Problem requirements –
In the listing that follows, print every line exactly and leave the images out.

■ ■ ■

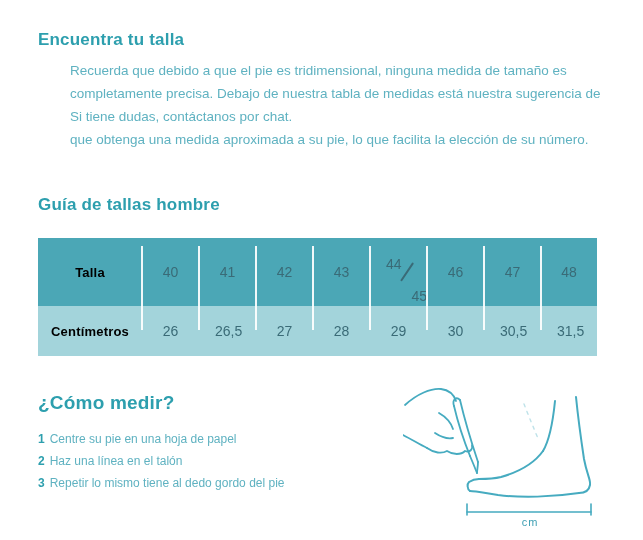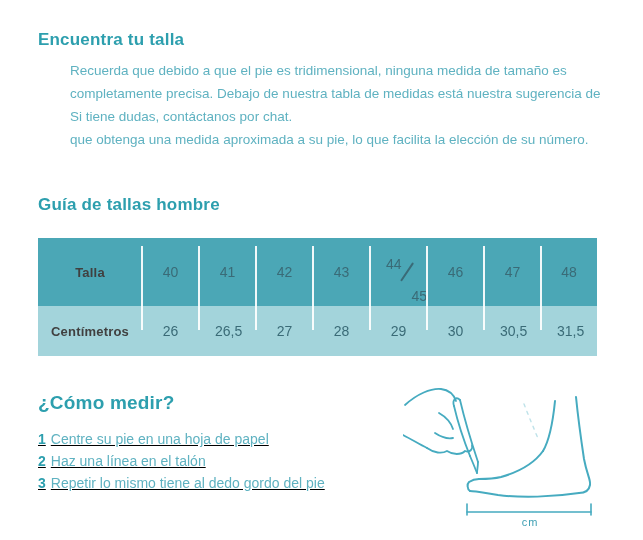"Talla" table.size-table th { color: #404040 -> #000000 }
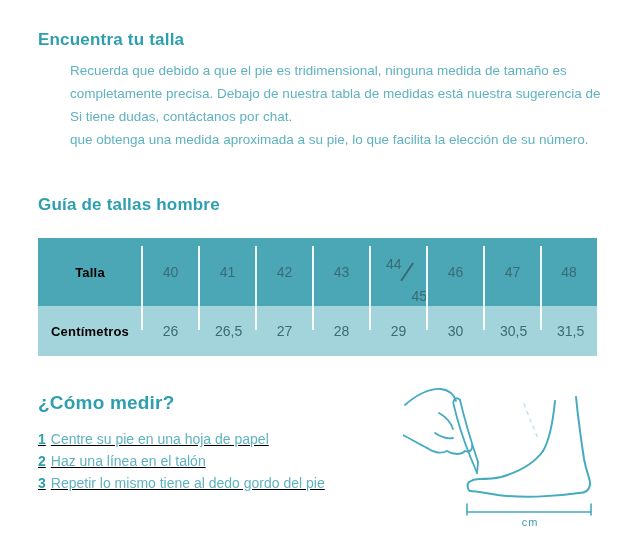"1 Centre su pie en" .steps { font-size: 14px -> 12px; text-decoration: underline -> none }
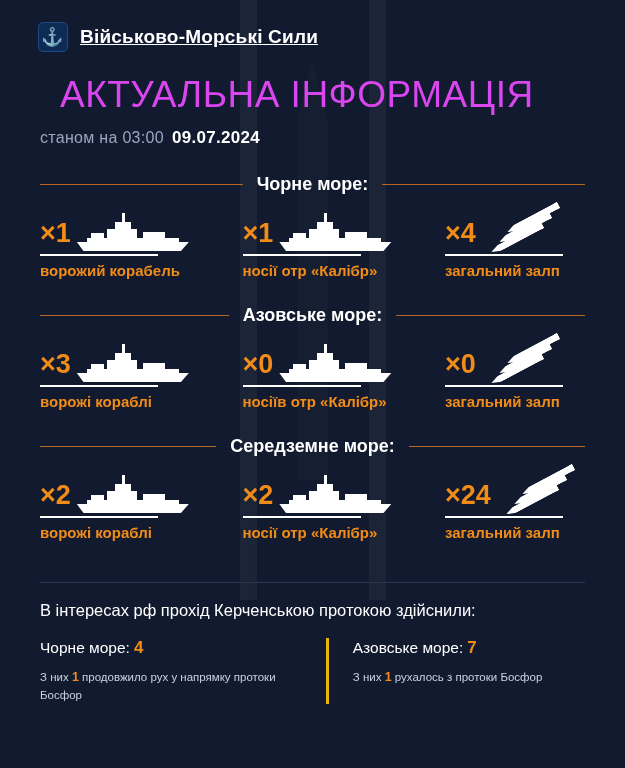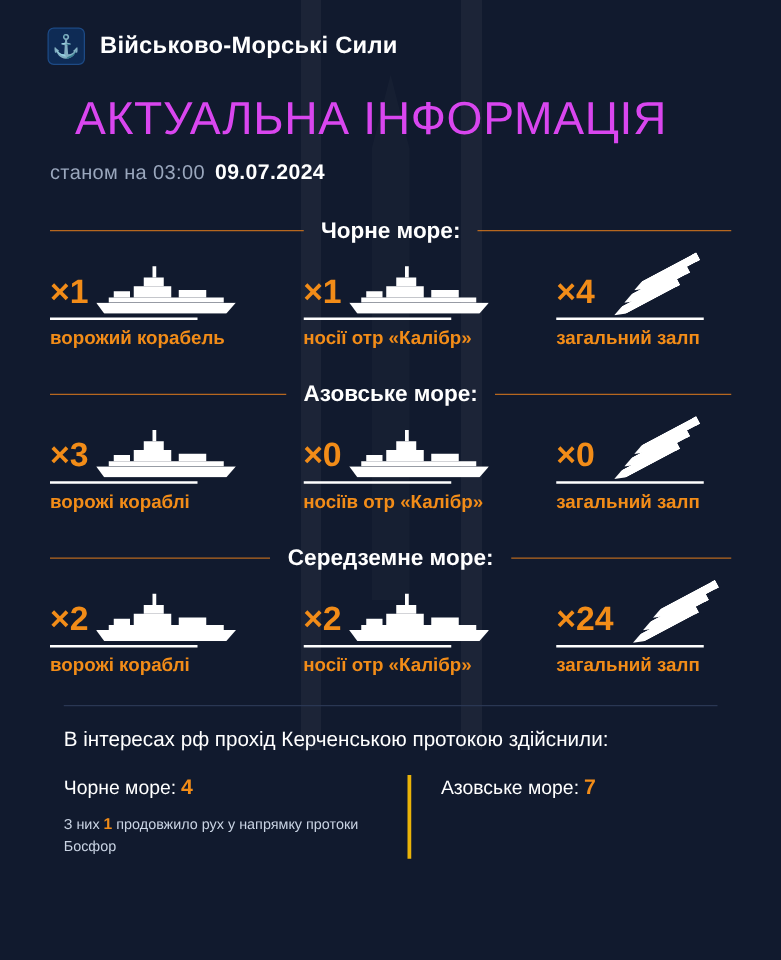"Військово-Морські Сили" .brand { text-decoration: none -> underline }
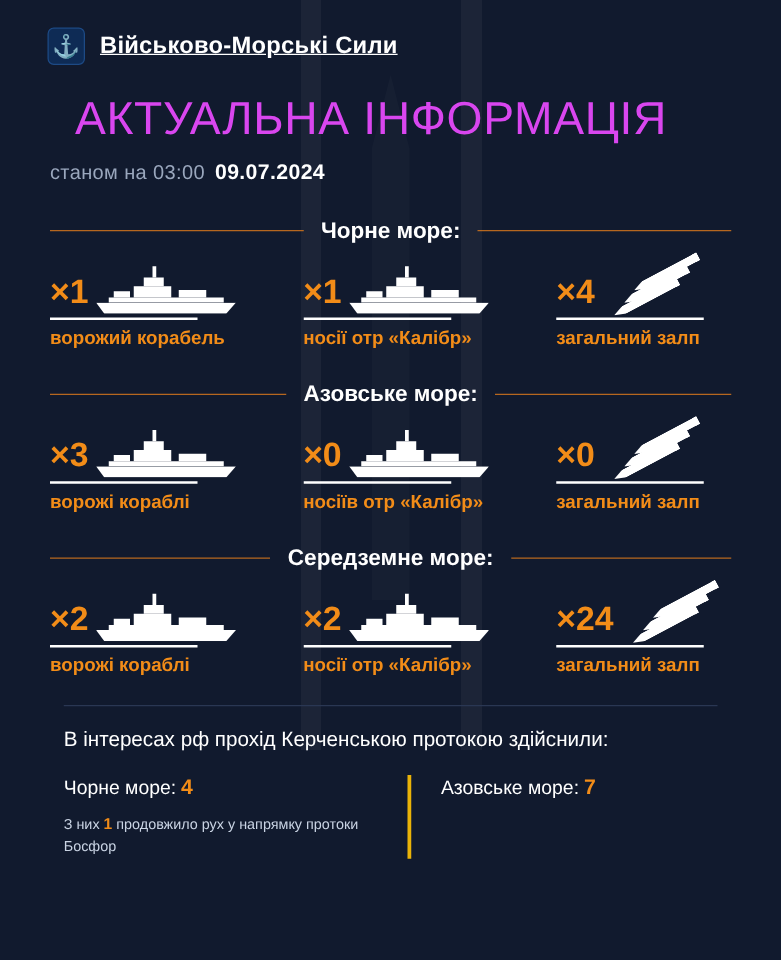"В інтересах рф прохід Керченською" .footer { margin-top: 23px -> 41px; padding: 0 51px -> 0 40px }
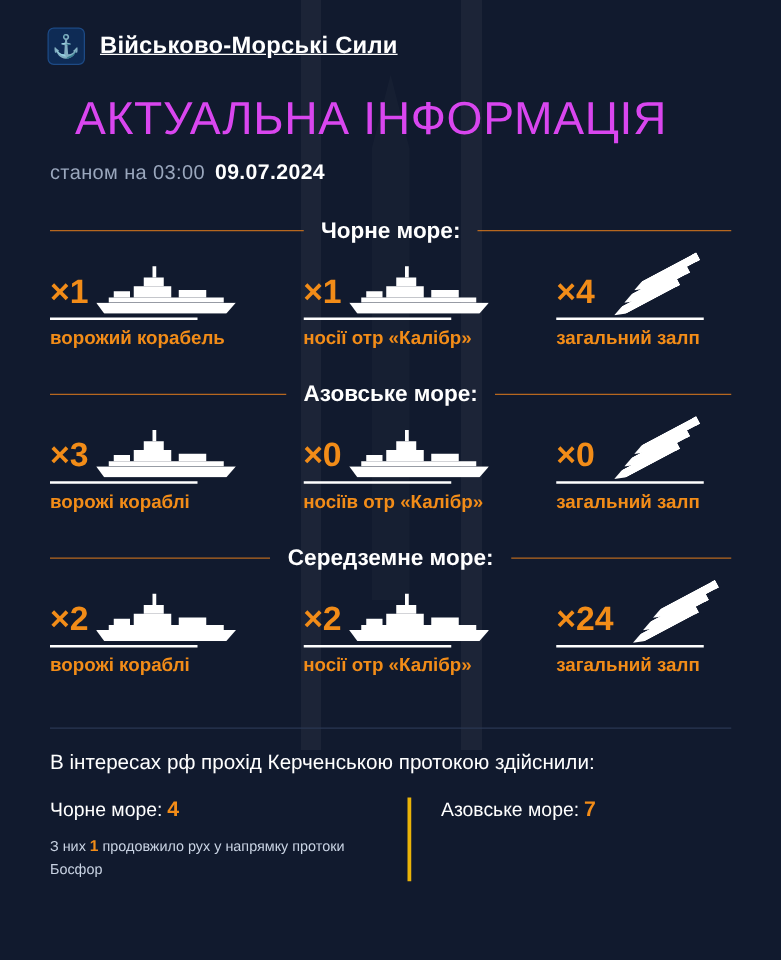"З них 1 рухалось з" div.fcol-sub { html: none -> <div> <span>З них</span> <b>1</b> <span>рухалось з протоки Босфор</span> </div> }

■ ■ ■

Your solution –
"Talla" table.size-table th { color: #404040 -> #000000 }
"1 Centre su pie en" .steps { font-size: 14px -> 12px; text-decoration: underline -> none }
"Військово-Морські Сили" .brand { text-decoration: none -> underline }
"В інтересах рф прохід Керченською" .footer { margin-top: 23px -> 41px; padding: 0 51px -> 0 40px }
"З них 1 рухалось з" div.fcol-sub { html: none -> <div> <span>З них</span> <b>1</b> <span>рухалось з протоки Босфор</span> </div> }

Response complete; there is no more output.